Shelley éclata de rire.

—Qu'avez-vous, Percy? Êtes-vous malade? dit Mr Timothy scandalisé. Êtes-vous fou? Pourquoi riez-vous?

Heureusement, on annonça le dîner. Il fut excellent et à peu près cordial. Au dessert, Mr Timothy envoya son fils commander des chevaux de poste et entreprit la conquête de Hogg.

—Monsieur, vous êtes très différent de ce que j'attendais... Vous êtes un gentleman agréable, modeste, raisonnable... Dites-moi, que pensez-vous que je doive faire de mon pauvre garçon? Il est bien fou, n'est-ce pas?

—Assez, oui. Monsieur.

—Alors, que pensez-vous que je doive faire?

—S'il avait épousé sa cousine, il serait devenu tout différent. Il a besoin de quelqu'un qui prenne soin de lui, d'une bonne femme. Pourquoi ne pas le marier?

—Mais comment? C'est impossible! Si je dis à Percy d'épouser une jeune fille, il refusera certainement; je le connais.

—Il refuserait si vous lui donniez l'ordre de se marier, et je l'approuverais. Mais si vous le mettez sans rien dire en rapports avec une jeune fille bien choisie, il est possible qu'il s'éprenne d'elle. Et d'ailleurs, si la première ne réussit pas, vous pouvez toujours en essayer une autre.
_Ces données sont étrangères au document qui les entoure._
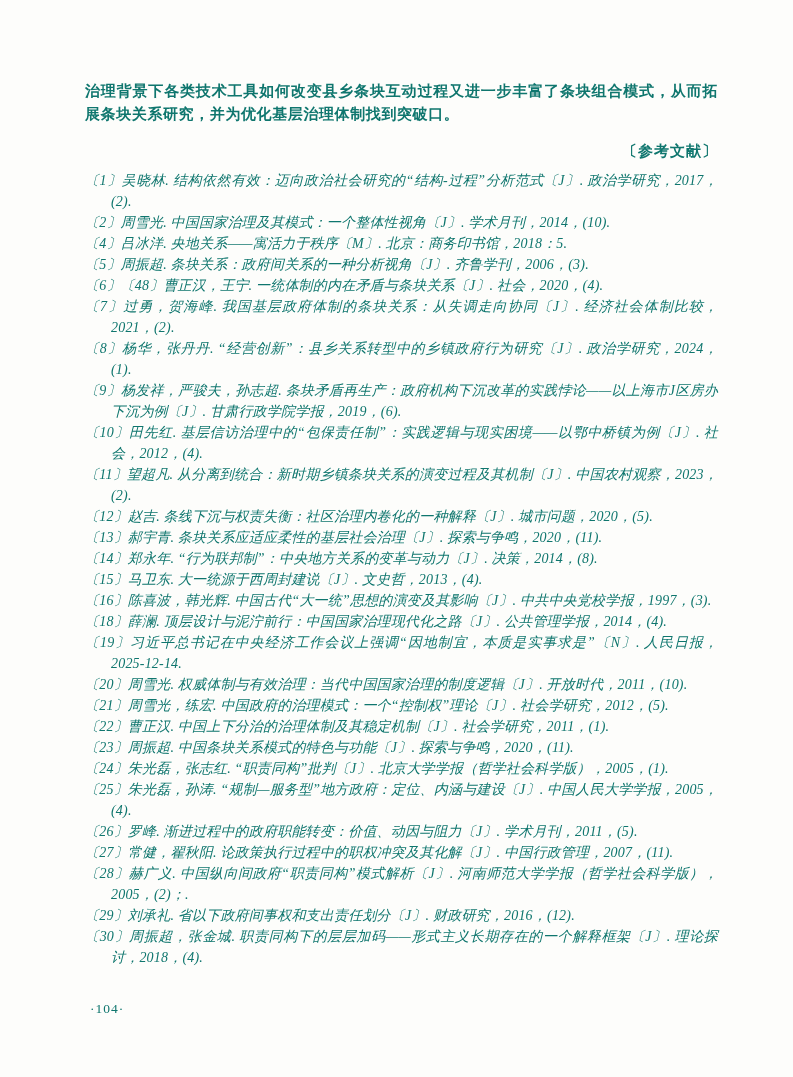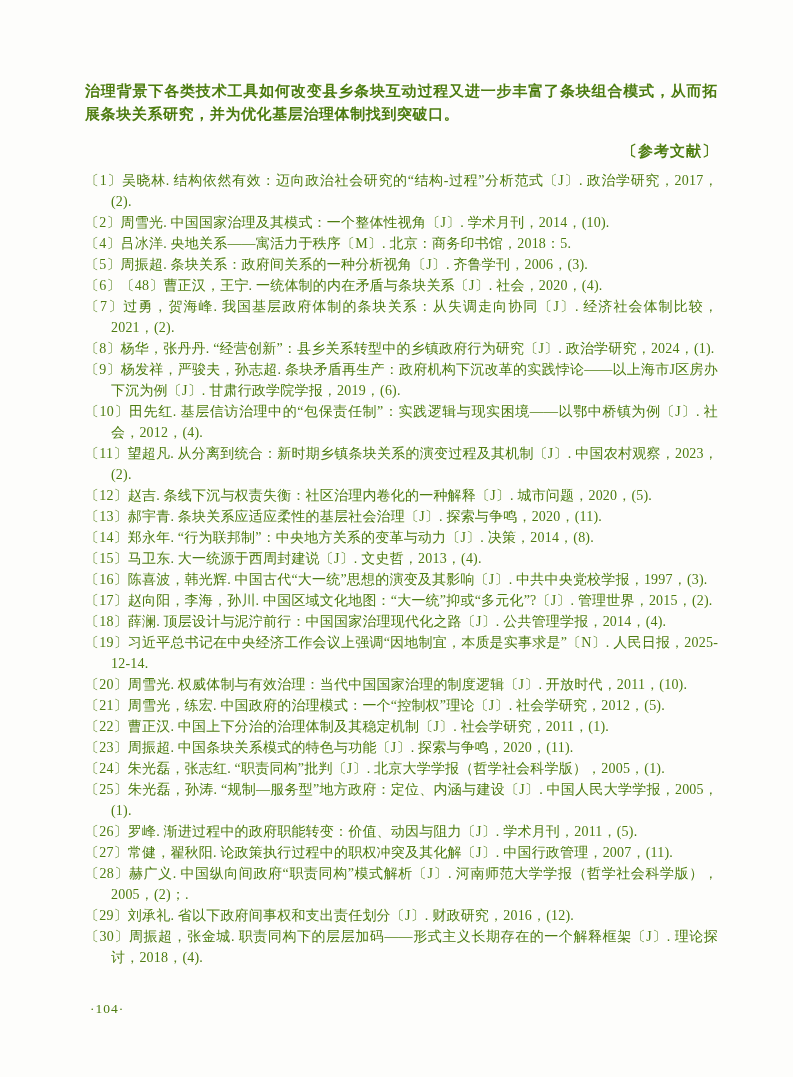--- a/index.html
+++ b/index.html
@@ -8,21 +8,21 @@
     height: 1077px;
     background: #f6f5f2;
     font-family: "Liberation Serif", "DejaVu Serif", serif;
     overflow: hidden;
   }
   .page {
     position: relative;
     width: 793px;
     height: 1077px;
     background: #fdfdfb;
-    color: #4d7c0f;
+    color: #0f766e;
   }
   .content {
     position: absolute;
     left: 85px;
     top: 80px;
     width: 633px;
   }
   .intro {
     margin: 0;
     font-size: 15px;
@@ -42,20 +42,21 @@
   .refs {
     font-size: 14px;
     line-height: 21px;
   }
   .ref {
     padding-left: 26px;
     text-indent: -26px;
     text-align: justify;
     text-justify: inter-character;
     letter-spacing: 0.2px;
+    font-style: italic;
   }
   .page-num {
     position: absolute;
     left: 90px;
     top: 1001px;
     font-size: 13.5px;
     letter-spacing: 1px;
     text-align: center;
   }
 </style>
@@ -75,29 +76,28 @@
         <div class="ref">〔7〕过勇，贺海峰. 我国基层政府体制的条块关系：从失调走向协同〔J〕. 经济社会体制比较，2021，(2).</div>
         <div class="ref">〔8〕杨华，张丹丹. “经营创新”：县乡关系转型中的乡镇政府行为研究〔J〕. 政治学研究，2024，(1).</div>
         <div class="ref">〔9〕杨发祥，严骏夫，孙志超. 条块矛盾再生产：政府机构下沉改革的实践悖论——以上海市J区房办下沉为例〔J〕. 甘肃行政学院学报，2019，(6).</div>
         <div class="ref">〔10〕田先红. 基层信访治理中的“包保责任制”：实践逻辑与现实困境——以鄂中桥镇为例〔J〕. 社会，2012，(4).</div>
         <div class="ref">〔11〕望超凡. 从分离到统合：新时期乡镇条块关系的演变过程及其机制〔J〕. 中国农村观察，2023，(2).</div>
         <div class="ref">〔12〕赵吉. 条线下沉与权责失衡：社区治理内卷化的一种解释〔J〕. 城市问题，2020，(5).</div>
         <div class="ref">〔13〕郝宇青. 条块关系应适应柔性的基层社会治理〔J〕. 探索与争鸣，2020，(11).</div>
         <div class="ref">〔14〕郑永年. “行为联邦制”：中央地方关系的变革与动力〔J〕. 决策，2014，(8).</div>
         <div class="ref">〔15〕马卫东. 大一统源于西周封建说〔J〕. 文史哲，2013，(4).</div>
         <div class="ref">〔16〕陈喜波，韩光辉. 中国古代“大一统”思想的演变及其影响〔J〕. 中共中央党校学报，1997，(3).</div>
-        <div class="ref">〔17〕赵向阳，李海，孙川. 中国区域文化地图：“大一统”抑或“多元化”?〔J〕. 管理世界，2015，(2).</div>
         <div class="ref">〔18〕薛澜. 顶层设计与泥泞前行：中国国家治理现代化之路〔J〕. 公共管理学报，2014，(4).</div>
         <div class="ref">〔19〕习近平总书记在中央经济工作会议上强调“因地制宜，本质是实事求是”〔N〕. 人民日报，2025-12-14.</div>
         <div class="ref">〔20〕周雪光. 权威体制与有效治理：当代中国国家治理的制度逻辑〔J〕. 开放时代，2011，(10).</div>
         <div class="ref">〔21〕周雪光，练宏. 中国政府的治理模式：一个“控制权”理论〔J〕. 社会学研究，2012，(5).</div>
         <div class="ref">〔22〕曹正汉. 中国上下分治的治理体制及其稳定机制〔J〕. 社会学研究，2011，(1).</div>
         <div class="ref">〔23〕周振超. 中国条块关系模式的特色与功能〔J〕. 探索与争鸣，2020，(11).</div>
         <div class="ref">〔24〕朱光磊，张志红. “职责同构”批判〔J〕. 北京大学学报（哲学社会科学版），2005，(1).</div>
-        <div class="ref">〔25〕朱光磊，孙涛. “规制—服务型”地方政府：定位、内涵与建设〔J〕. 中国人民大学学报，2005，(1).</div>
+        <div class="ref">〔25〕朱光磊，孙涛. “规制—服务型”地方政府：定位、内涵与建设〔J〕. 中国人民大学学报，2005，(4).</div>
         <div class="ref">〔26〕罗峰. 渐进过程中的政府职能转变：价值、动因与阻力〔J〕. 学术月刊，2011，(5).</div>
         <div class="ref">〔27〕常健，翟秋阳. 论政策执行过程中的职权冲突及其化解〔J〕. 中国行政管理，2007，(11).</div>
         <div class="ref">〔28〕赫广义. 中国纵向间政府“职责同构”模式解析〔J〕. 河南师范大学学报（哲学社会科学版），2005，(2)；.</div>
         <div class="ref">〔29〕刘承礼. 省以下政府间事权和支出责任划分〔J〕. 财政研究，2016，(12).</div>
         <div class="ref">〔30〕周振超，张金城. 职责同构下的层层加码——形式主义长期存在的一个解释框架〔J〕. 理论探讨，2018，(4).</div>
       </div>
   </div>
   <div class="page-num">·104·</div>
 </div>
L'homme d'affaires, Mr Graham, dit que c'était un plan admirable, et les deux hommes s'étaient mis, sur un coin de table, à dresser des listes de jeunes filles quand Shelley revint. Mr Timothy fit apporter une bouteille de très vieux porto et commença son propre éloge. Il était très respecté à la Chambre des Communes, respecté par toute la Chambre et en particulier par le Speaker [1]; qui lui disait: «Mr Shelley, je ne sais pas ce que nous ferions sans vous.» Il était très aimé dans son comté de Sussex, et excellent juge de paix... Il raconta une longue histoire de deux braconniers qu'il avait condamnés: «Vous les connaissez, Graham, vous savez ce qu'ils sont?» Graham approuva. «Eh! bien, quand ils sont sortis de prison, ils sont venus me remercier.»